羽仁未紗 VIVA OPERA 4
このオペラももう何回観たか数え切れないほど。ジュゼッペ・ヴェルディには名作と呼ばれる作品が数多くあるが、中でも『トラビアータ』は世界中で最も多く上演されているのではなかろうか。その意味で、定食中の定食、といってもいい。馬鹿にしているのではなく、それだけ多くの人に愛されている、ということ。
しかしこの作品、1953年にヴェネツィアのフェニーチェ劇場で初演を迎えたのだが、聴衆からも批評家からも激しいブーイングを受けて、歴史的な大失敗作とまでこき下ろされた。 
同じように初演を大失敗で迎えたオペラに『蝶々夫人』と『カルメン』があるが、この3作品とも、のちに世界的名作と呼ばれるようになったのは偶然というか、皮肉というか。
『トラビアータ』がなぜ初演からブーイングを受けたか。ものの本によると、初演に出演したプリマドンナがあまりにも太っていて、どう見ても結核で死んでいく薄幸のヒロインには見えなかったからだそうな。
これは面白い、というか、歴史を感じさせる裏話で、昔からというより、つい最近までオペラのヒロインは大体でっぷりと太って、相撲取りのような見事な体型の女性が多かった。男声歌手のほうは、多くがにやけていやらしいジゴロタイプが多く、こんなことから“テノール馬鹿にソプラノぶす”などと笑われていたのだが、本人たちもそのことをほとんど気にもしなかった。

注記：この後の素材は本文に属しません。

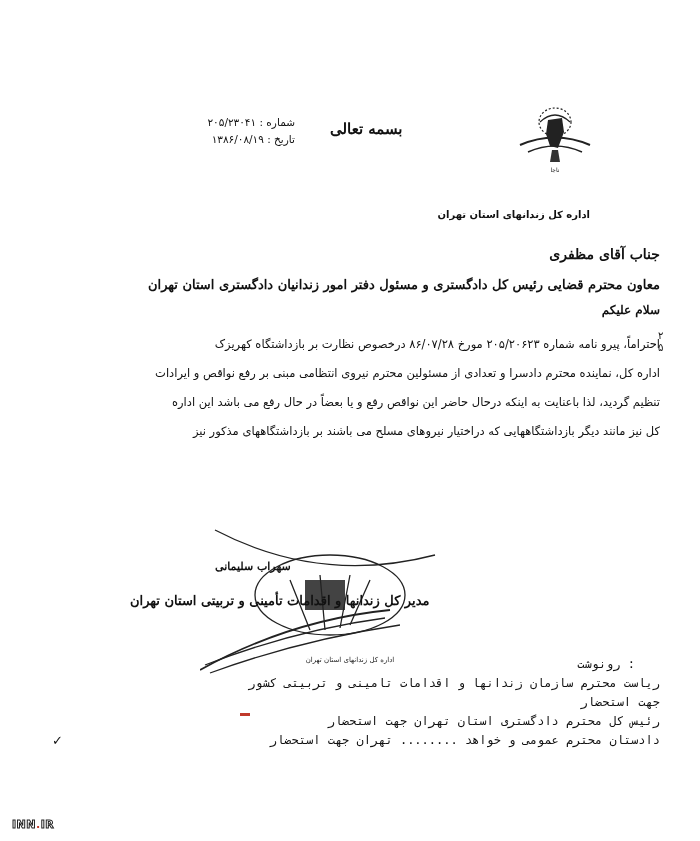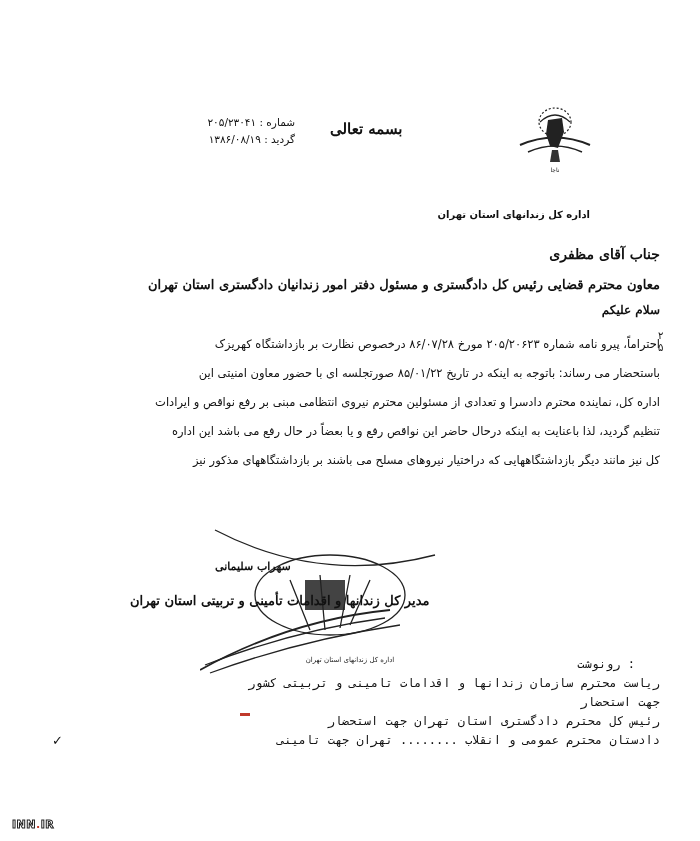--- a/index.html
+++ b/index.html
@@ -74,7 +74,7 @@
       <span>۲۰۵/۲۳۰۴۱</span>
     </div>
     <div>
-      <span>گردید :</span>
+      <span>تاریخ :</span>
       <span>۱۳۸۶/۰۸/۱۹</span>
     </div>
   </div>

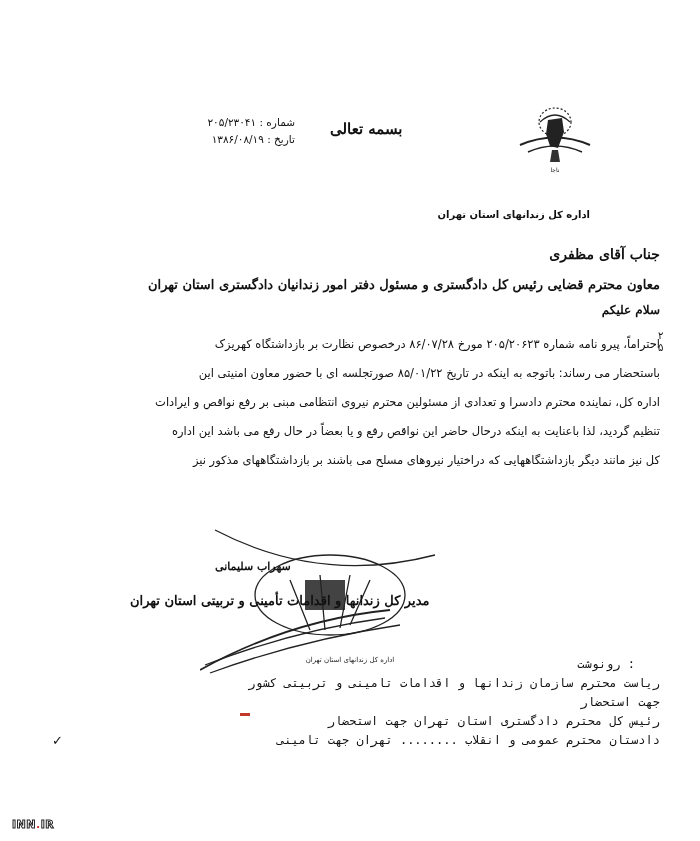--- a/index.html
+++ b/index.html
@@ -90,7 +90,6 @@
 
   <div class="abs rtl body-text">
     <p>احتراماً، پیرو نامه شماره ۲۰۵/۲۰۶۲۳ مورخ ۸۶/۰۷/۲۸ درخصوص نظارت بر بازداشتگاه کهریزک</p>
-    <p>باستحضار می رساند: باتوجه به اینکه در تاریخ ۸۵/۰۱/۲۲ صورتجلسه ای با حضور معاون امنیتی این</p>
     <p>اداره کل، نماینده محترم دادسرا و تعدادی از مسئولین محترم نیروی انتظامی مبنی بر رفع نواقص و ایرادات</p>
     <p>تنظیم گردید، لذا باعنایت به اینکه درحال حاضر این نواقص رفع و یا بعضاً در حال رفع می باشد این اداره</p>
     <p>کل نیز مانند دیگر بازداشتگاههایی که دراختیار نیروهای مسلح می باشند بر بازداشتگاههای مذکور نیز</p>

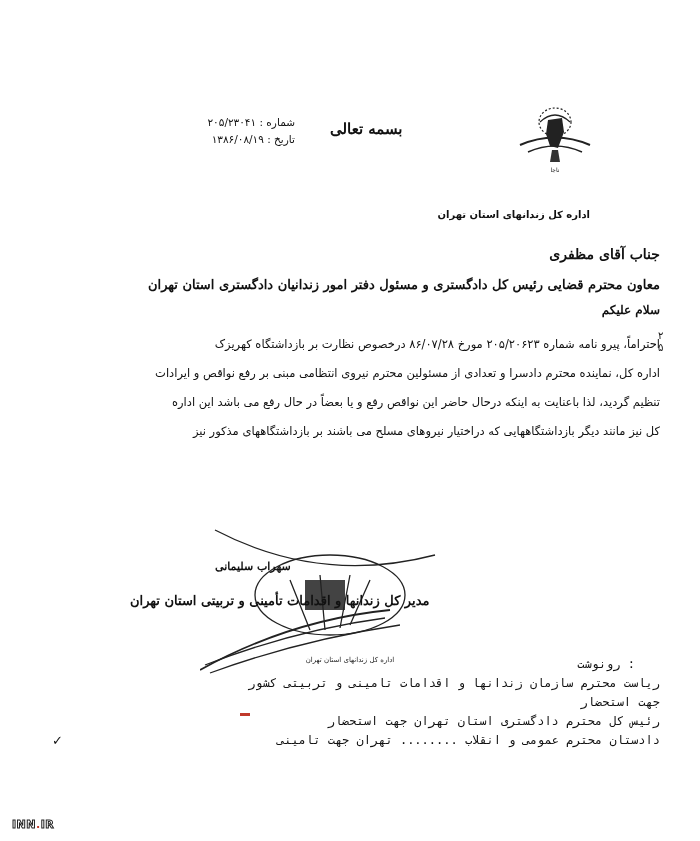--- a/index.html
+++ b/index.html
@@ -116,7 +116,7 @@
     <div>ریاست محترم سازمان زندانها و اقدامات تامینی و تربیتی کشور</div>
     <div>جهت استحضار</div>
     <div>رئیس کل محترم دادگستری استان تهران جهت استحضار</div>
-    <div>دادستان محترم عمومی و انقلاب ........ تهران جهت تامینی</div>
+    <div>دادستان محترم عمومی و خواهد ........ تهران جهت استحضار</div>
   </div>
   <div class="abs checkmark">✓</div>
   <div class="abs redmark"></div>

あるプリマドンナが、年を重ねるにしたがってあまりにも激しく太ってきたので、多くのファン、マスコミが、なんとかならないものか、といったところ、当人はけろりとして、
「大丈夫ですよ。わたしはちっとも気にしていませんから」
と答えたという。
しかし、今ではオペラ歌手は歌唱力、演技力だけではなく、容貌にも責任を持つべきだ、という”常識”が広まり、私たちもあまりにもひどいヒロイン、ヒーローに出会わずにすむようになった。
『トラビアータ』初演の失敗のエピソードを聞くたびに、いまの時代に美しくも悲しいヴィオレッタの出会えることを感謝したくなる。
『トラビアータ』は、失敗作として生まれ、名作へと変身したのです。